Farmington was to be held at all costs.
The troops up north, as it were, had taken thus far appalling casualties but still they fought on he had heard from his sergeant.
Now, sitting near one of the stations on fifth East, he cracked open a well-worn Book of Mormon.
O, how all of the book’s ancient history came alive!
He read through the latter half of Alma with relish, especially the parts wherein Captain Moroni dealt severe blows to his Lamanite enemies on behalf of their liberties, their freedoms.
Freedom from fear itself, freedom from need, freedom from want, all of it was summed up nicely in FDR’s Second Socialist Economic Bill of Rights which had been proposed at the start of his second term but which had yet to be realized ... but would inevitably be realized after they won this blasted, final Second Great War!
Eating gross cooked fish, he thought he saw God surrounded by hosts as he lay in his army cot.
And the Christ could be seen, telling him that victory in Utah would be theirs.
Did he trust God enough to believe that?
The short answer: He did trust the great Jehovah enough to know they’d win in the end, if only in Utah.
Then he simply fell back asleep upon reveling in the revelation which he’d both seen and heard.
It was personal only to him and him alone.
(Father God, I say in the name of Your Son, humbly, amen!)
--
August 14th, 1941
Enemies all around them, on their left, on their right.
Situation perfect.
PFC Rebecca Victoria’s unit had been sent to the United Capital City, which was under siege.
She was to gather facts, about just how to retrieve Mina Harker’s heart.
As such, she was a spy.
She’d secretly embed herself with a British unit, the 34th Hampshire Division.

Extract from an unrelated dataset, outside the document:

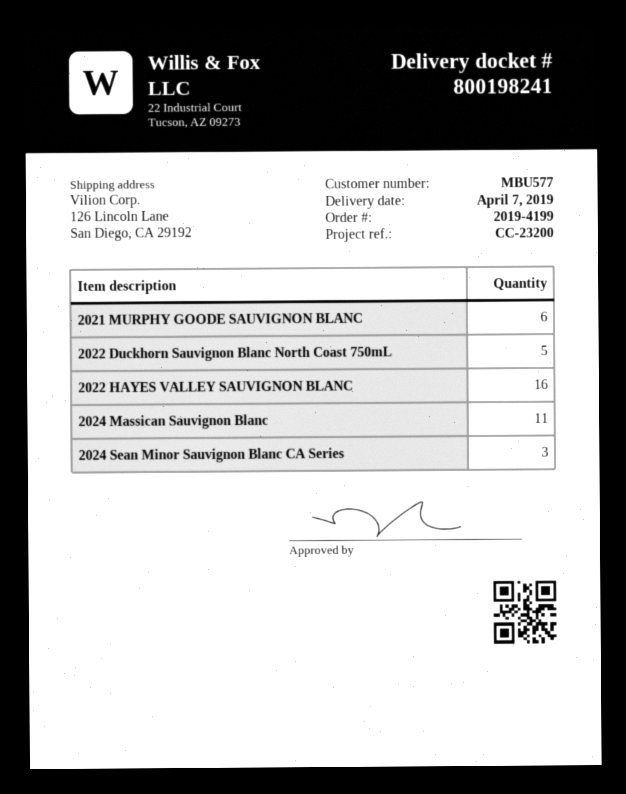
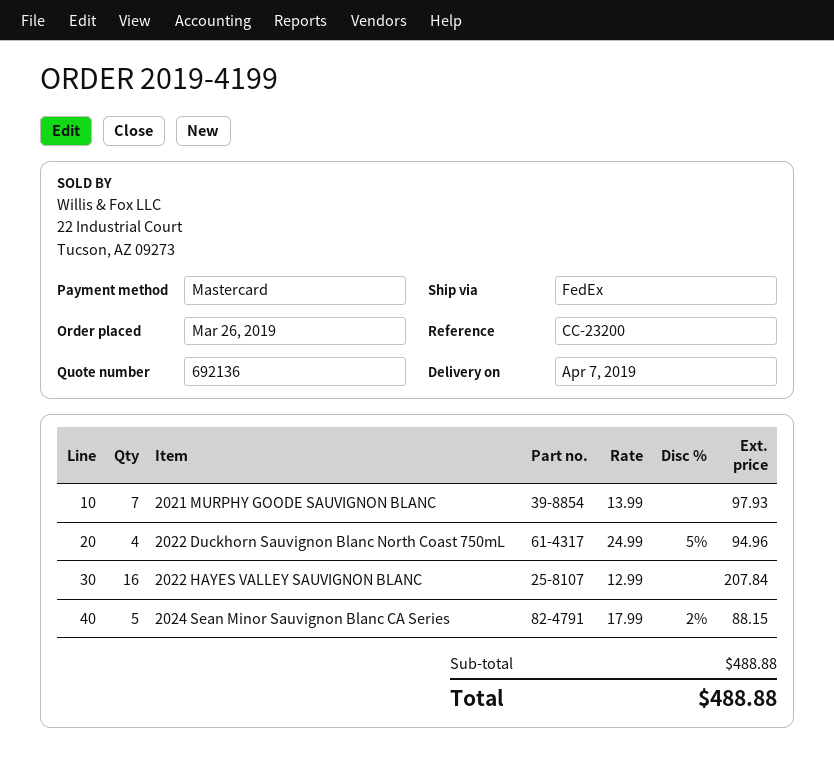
2021 MURPHY GOODE SAUVIGNON BLANC: 6 -> 7
2022 Duckhorn Sauvignon Blanc North Coast 750mL: 5 -> 4
2024 Massican Sauvignon Blanc: 11 -> none
2024 Sean Minor Sauvignon Blanc CA Series: 3 -> 5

“What resistance is left, sir?” The Red Coat said, a major, an officer.
Nominally, she was a male reporter from Canada ... in reality, she was ...

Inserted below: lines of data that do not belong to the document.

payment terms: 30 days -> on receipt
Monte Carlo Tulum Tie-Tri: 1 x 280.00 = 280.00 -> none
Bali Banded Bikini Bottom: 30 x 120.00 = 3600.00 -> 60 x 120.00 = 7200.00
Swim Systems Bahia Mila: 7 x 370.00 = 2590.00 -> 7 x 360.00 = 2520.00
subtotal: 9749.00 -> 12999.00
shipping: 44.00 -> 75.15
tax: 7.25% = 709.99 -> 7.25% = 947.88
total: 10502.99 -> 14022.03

“Not much. Your unit has made great strides here. Much of this capital has already fallen.”
“Yes, about eighty percent of it belongs to us. Still, the American Red Army fights on. And, we’re winning in Chicago, in Pittsburgh.”
Chicago. Pittsburgh. The cities had been largely destroyed, whole population centers wiped out all in the name of the white “master race.”
But still, the Red Army fought on.
Genocide. Against African-Americans, Jews, Socialists, Communists, labor unionists, Christians, liberals, and conservatives, just mass killing.
Gleaning all that she could glean from this certain major, she had managed to retrieve some documents that might have been useful in the hands of the right people.
And no one suspected a thing.
And by the time she was long gone, would troops in their intelligence unit start looking for the culprit.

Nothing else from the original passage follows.